Manu Joseph: What being in awe of Israel actually says about people
A few months ago, Hezbollah's operatives in Lebanon experienced something surreal—their pagers exploded. The next day, their walkie-talkies did the same. Israel, at first, said nothing officially. But later, it admitted what everyone already suspected: that its intelligence agency Mossad had orchestrated it.
Israel managed to plant small explosives inside Hezbollah's pagers and walkie-talkies, possibly by creating a shell company that made these devices. A transmitted code then triggered blasts in thousands of devices, killing or maiming Hezbollah fighters and an unknown number of civilians. Israel seized this moment of chaos to launch a military air offensive, effectively decapitating the once-formidable militia that, like Iran, refused to accept Israel's right to exist.
It is hard not to be impressed by Israel. But it's a complex sentiment. Awe for a nation whose survival strategies often involve morally devastating acts is also a peep into human nature.
Israel elicits the admiration of outsiders for some unspoken reasons. Part of it is a masculine admiration for military genius, elegant tech and ruthless efficiency. Part of it is tangled with disdain for Muslims or the rest of West Asia. Perfectly good and sane people can claim, even to themselves, that they are moved by the plight of Gaza and also objectively dazzled by Israel. This may be because they do not consider all humans the same, even if they do not realize it.
Some horrible things happen to humans. Once a population is framed as poor, the world tolerates a level of death and suffering among them. A dark algorithm seems to run, by which the perceived value of a life correlates with its wealth, or its nation's wealth. So the lives of air passengers in India are seen as more valuable than those of people on a public bus. Israeli lives appear more valuable than Iranian lives.

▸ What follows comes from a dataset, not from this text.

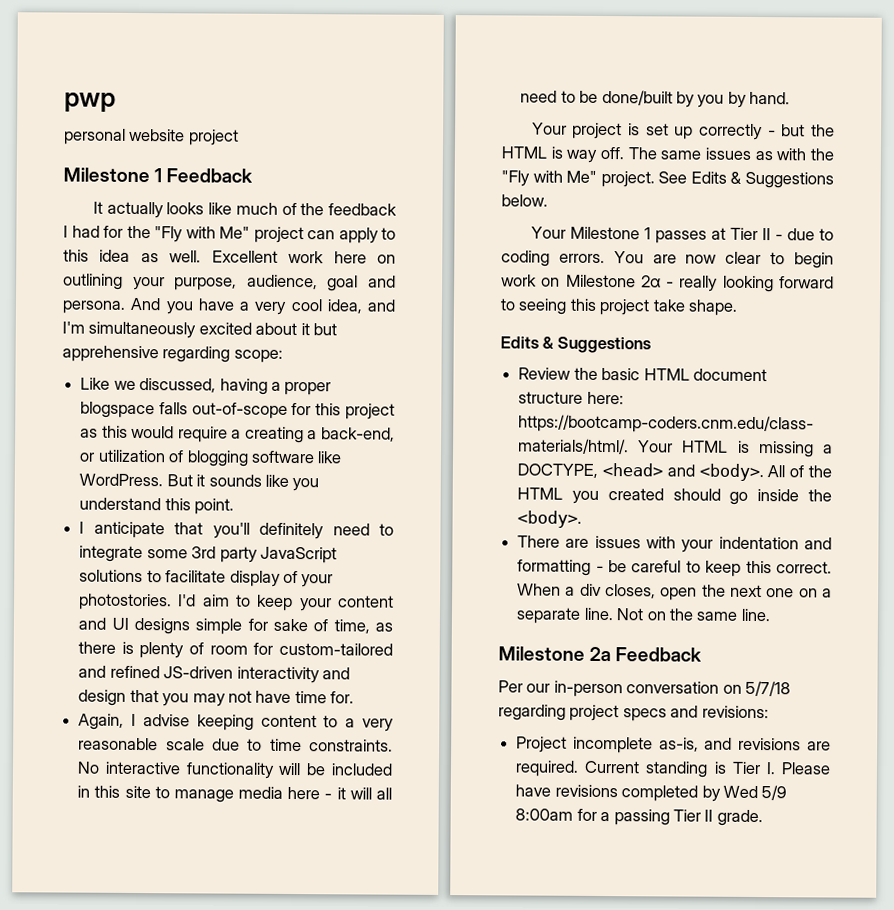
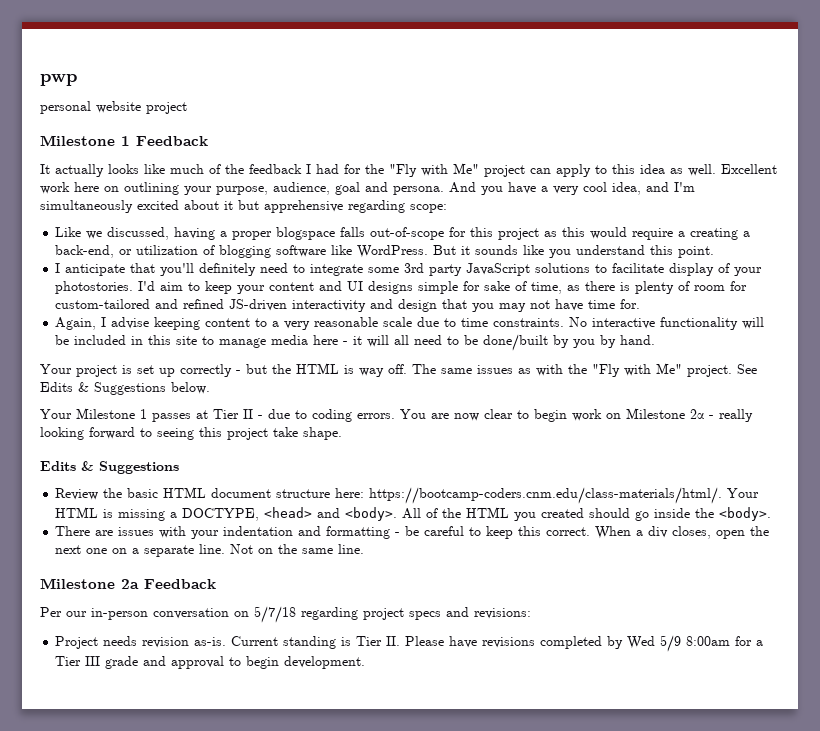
- Project incomplete as-is, and revisions are required.
+ Project needs revision as-is.
- Current standing is Tier I. Please have revisions completed by Wed 5/9 8:00am for a passing Tier II grade.
+ Current standing is Tier II. Please have revisions completed by Wed 5/9 8:00am for a Tier III grade and approval to begin development.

And Iranian lives more valuable than Palestinian.
There is something unsettling about awe. It is an omen that being 'neutral' is impossible. A person can resist all base human emotions to form an opinion about a faraway war. But then awe draws you in. Through awe, even objective observers pick a side. It is as though awe is human nature's way of forcing people to accept that they are primarily emotional above analytical. You can either marvel at the brilliance of Israel and submit to your hidden biases, or not be in awe at all because the oppressed remind you of your own oppressors, or maybe you are just a lovely person.
If you accept there is such a thing as awe, Israel satisfies every condition to be a subject of this emotion. A tiny nation that is about 470km long and 135km at its widest, with a population of 9.5 million, has not only survived Arab nations that questioned its right to exist but also defeated their coalitions more than once, prospering all along with no oil but just people.
Also consider Israel's sabotage of Iran's nuclear programme. The Natanz facility was 'air-gapped'—completely isolated from the internet to prevent cyber attacks. Yet, in 2009, Israel managed to infect it with the Stuxnet virus, probably developed in collaboration with the US.
There is a theory that a Dutch engineer, reportedly recruited by Mossad, physically introduced the virus via a USB stick while servicing the facility. The malware disabled around a thousand centrifuges, setting Iran's nuclear ambitions back significantly.
When Iran persisted with its uranium enrichment and, according to Israel, reached a point when it was just days away from developing a nuclear weapon, Israel struck in a spectacular way. In the opening hours of that offensive, it eliminated key figures in Iran's leadership.
Israel's Iron Dome remains a modern marvel. As Iran launched waves of missiles, the system intercepted most of them with near-clinical precision. Iran's supreme leader Ayatollah Khamenei had to go into hiding, much like Salman Rushdie after the leader's predecessor issued a fatwa against him. Khamenei emerged after the ceasefire to make a defiant speech.
A major reason behind Israel's success is its extraordinary human intelligence network, which is based on a remarkable way of the world: Israel manages to find traitors in other nations; other nations almost never find one in Israel.
So, intellectually, objectively, analytically, it is possible to acknowledge Israel's genius without endorsing its transgressions. But such objectivity is rare and most people who are not Israeli and think their awe of Israel is objective are probably deluded or unable to face their own bias.
Awe for Israel has a private history for many of us. I first encountered Israel's story as a child, listening to grown men discuss world affairs. One day, the Palestinian leader Yasser Arafat went missing for many hours, and the men were saying that the amazing Israel might have picked him off.
Eventually, Indians overimpressed by Israel could have ended with an imbalanced analysis of the world. India's right-wing often assumes there is a global fraternity of right-wing movements—that Netanyahu is somehow a brother-in-arms in their own politics. But this is a delusion. As this column has argued before, only the left can be a global fellowship. The right-wing everywhere is fundamentally local. If anything, right-wing governments tend to compensate for their harshness at home through exaggerated gestures of concern for foreign humanitarian causes—particularly those that do not cost them anything.
The author is a journalist, novelist, and the creator of the Netflix series, 'Decoupled'.